On Day One, Kennedy Will End the Failed ‘War on Drugs’

Voters in the upcoming Democratic Party primaries should be excited that on ‘day one’ Kennedy would end the War on Drugs. That disastrous policy has transformed the U.S. into one of the world’s leading prison states and resulted in the advent of what Michelle Alexander termed a new Jim Crow,” with unnecessary and destructive over-policing in Black neighborhoods

The War on Drugs has had long staying power despite its failure to curb drug abuse, due, possibly, to a number of factors: Banks make billions laundering drug money; police and law enforcement agencies get huge funding to expand their size and weaponry to fight the War on Drugs; arms manufacturers that fund political candidates make a brisk business; and the prison industry sustains local economies and finances politicians nationwide.

Although President Joe Biden has directed more federal resources to harm reduction services designed to keep drug users safe and pardoned thousands of people convicted on federal marijuana possession charges, he has bolstered funding for the Drug Enforcement Adminstration (DEA), the main federal agency responsible for waging the War on Drugs, by $300 million. The Biden administration has also made a $300 million increase for customs and border protection, which is also heavily invested in drug prohibition.

If Biden were truly interested in mitigating the harm done by drugs in the U.S., he would decriminalize them—as Kennedy proposes—which has been shown to work successfully in the Netherlands, Portugal, Switzerland and elsewhere. As when alcohol prohibition laws were repealed, decriminalization—meaning people cannot go to jail for using drugs though could still have those drugs seized—would obviate the opportunities for violent criminal drug cartels.

But instead, the “war” pushes drug-running profits higher and higher, making the interests associated with the military-police-industrial complex happier and happier, as the prospects for ending drug crimes grow dimmer and dimmer.

Kennedy’s mission to end the War on Drugs is rooted, in part, in his own experience as a former addict, who underwent years of treatment, and can empathize with others struggling with addiction.

Criticizing candidates at the first GOP debate for recycling “Reagan era clichés…about being ‘tough’ on drugs,” Kennedy has said that after legalizing marijuana at the federal level, he would tax the consequent income, which would go towards creating healing centers located in rural areas where addicts would have the opportunity to learn organic farming, as a therapeutic tool, and to grow and eat organic food and heal spiritually, physically, and emotionally.

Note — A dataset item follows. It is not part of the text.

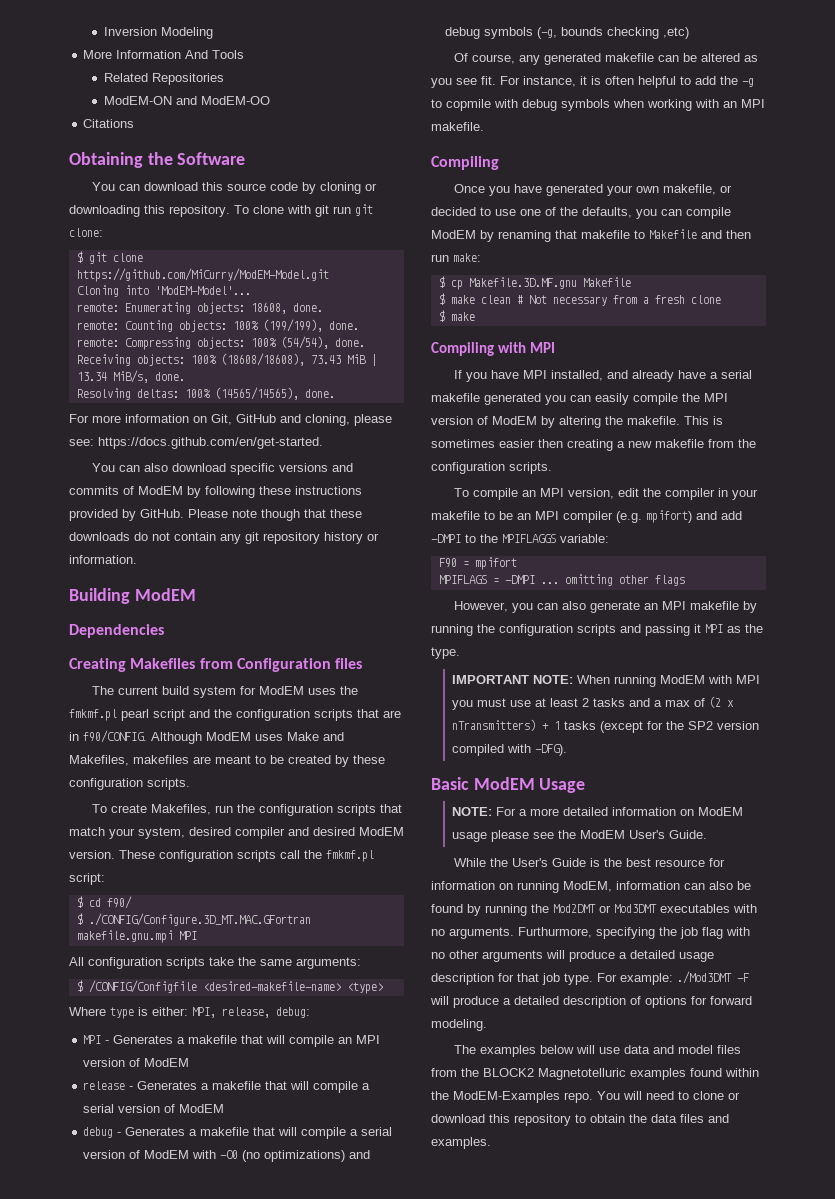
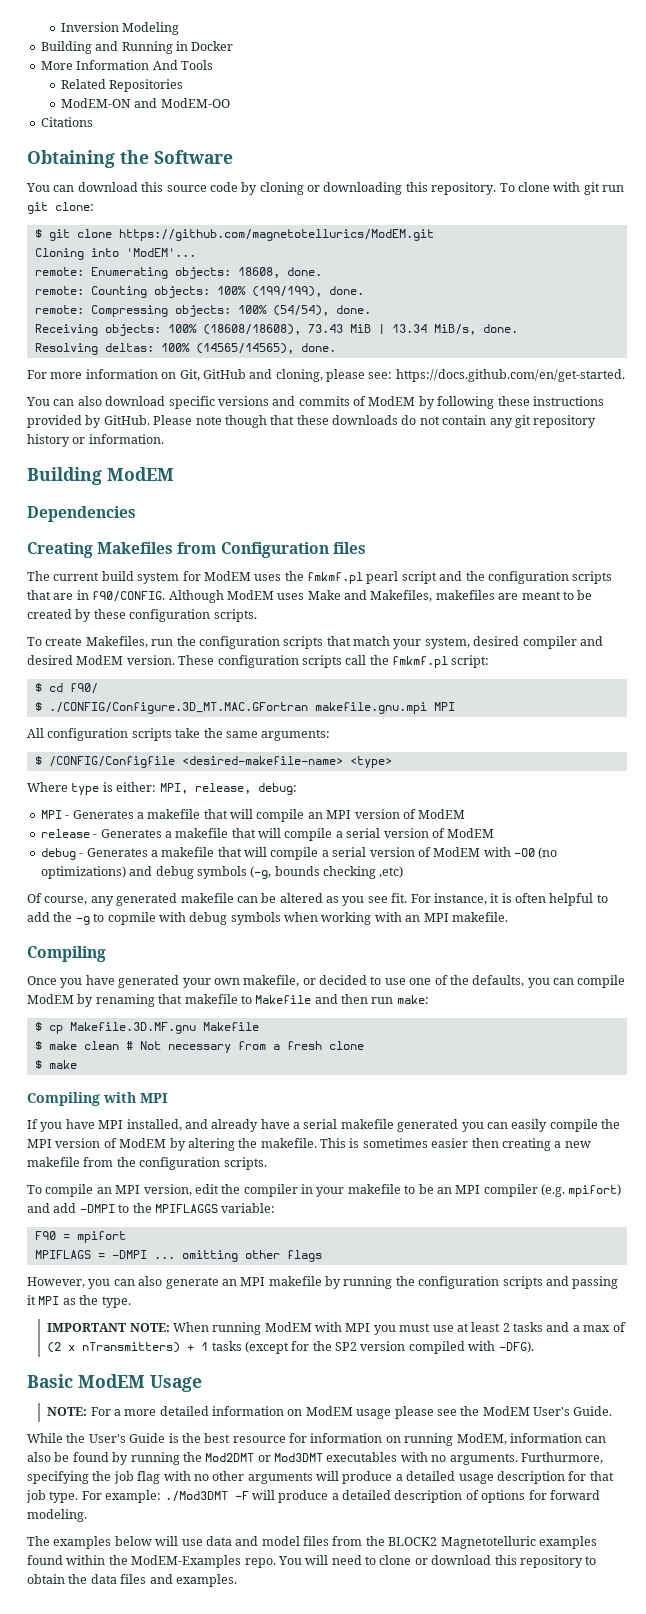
+ Building and Running in Docker
- $ git clone https://github.com/MiCurry/ModEM-Model.git
+ $ git clone https://github.com/magnetotellurics/ModEM.git
- Cloning into 'ModEM-Model'...
+ Cloning into 'ModEM'...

As Kennedy mentioned on Fox News last July, one quarter of prisoners in the U.S. have been incarcerated for non-violent drug crimes, and he promised  to grant amnesty to nonviolent drug offenders and make rehabilitation accessible to everyone. He said he would reverse the trend that has led to drug treatment devolving into a predatory industry that only provides treatment to 6.5 percent of drug addicts.

Additional revenues for the healing centers would derive from redirecting billion of dollars now sent for weapons to Ukraine, which Kennedy calls, “a money-laundering scheme,” taking wealth out of the pockets of tax-payers and putting it into the coffers of Boeing, Raytheon, and Lockheed-Martin, which, he notes, are owned by the investors of “BlackRock, State Street, and Vanguard.”

As Kennedy recently observed, “We need to be taking some of that money we’re sending to Ukraine and start spending it on the crisis we’re having right here at home.” Kennedy further noted that we’re not only in an “epidemic of addiction, alcoholism, but also just loneliness, despair, disassociation, alienation” while those in power are “addicted to war.”

With his drug policies, Kennedy follows his father, Robert F. Kennedy Sr., who, as Attorney General in the 1960s and Senator from New York, supported drug treatment programs and challenged marijuana criminalization, stating that cigarettes “kill far more people every year than marijuana.”

In 1966, Senator Kennedy convened a special Senate subcommittee and issued a report, in which he defended Lysergic Acid Diathylamide (LSD) against the rampant hysterical belief that LSD would permanently damage the mental health of all users, which had not been suggested by the scientific literature. Though warning about the LSD’s dangers when used irresponsibly by youth, Kennedy, Sr. said that “experiments indicate that LSD may be useful in treating alcoholics, one of the largest groups of the handicapped, and has been helpful in some cases in adjunct in psychotherapy.”

In a Town Hall event, Robert F. Kennedy Jr. revealed that he shares the same open-minded view as his father, having read some of the scientific literature showing how people suffering from Post-Traumatic Stress Disorder (PTSD) and other mental health conditions could be helped by psychedelic drugs, if taken in the right environment under the care of a professional.

Kennedy meanwhile promotes alternatives to Biden’s supply side approach that has helped fuel illegal immigration by contributing to “desperate conditions south of the border” and led the  U.S. to “fund dictators, juntas, paramilitaries and death squads.”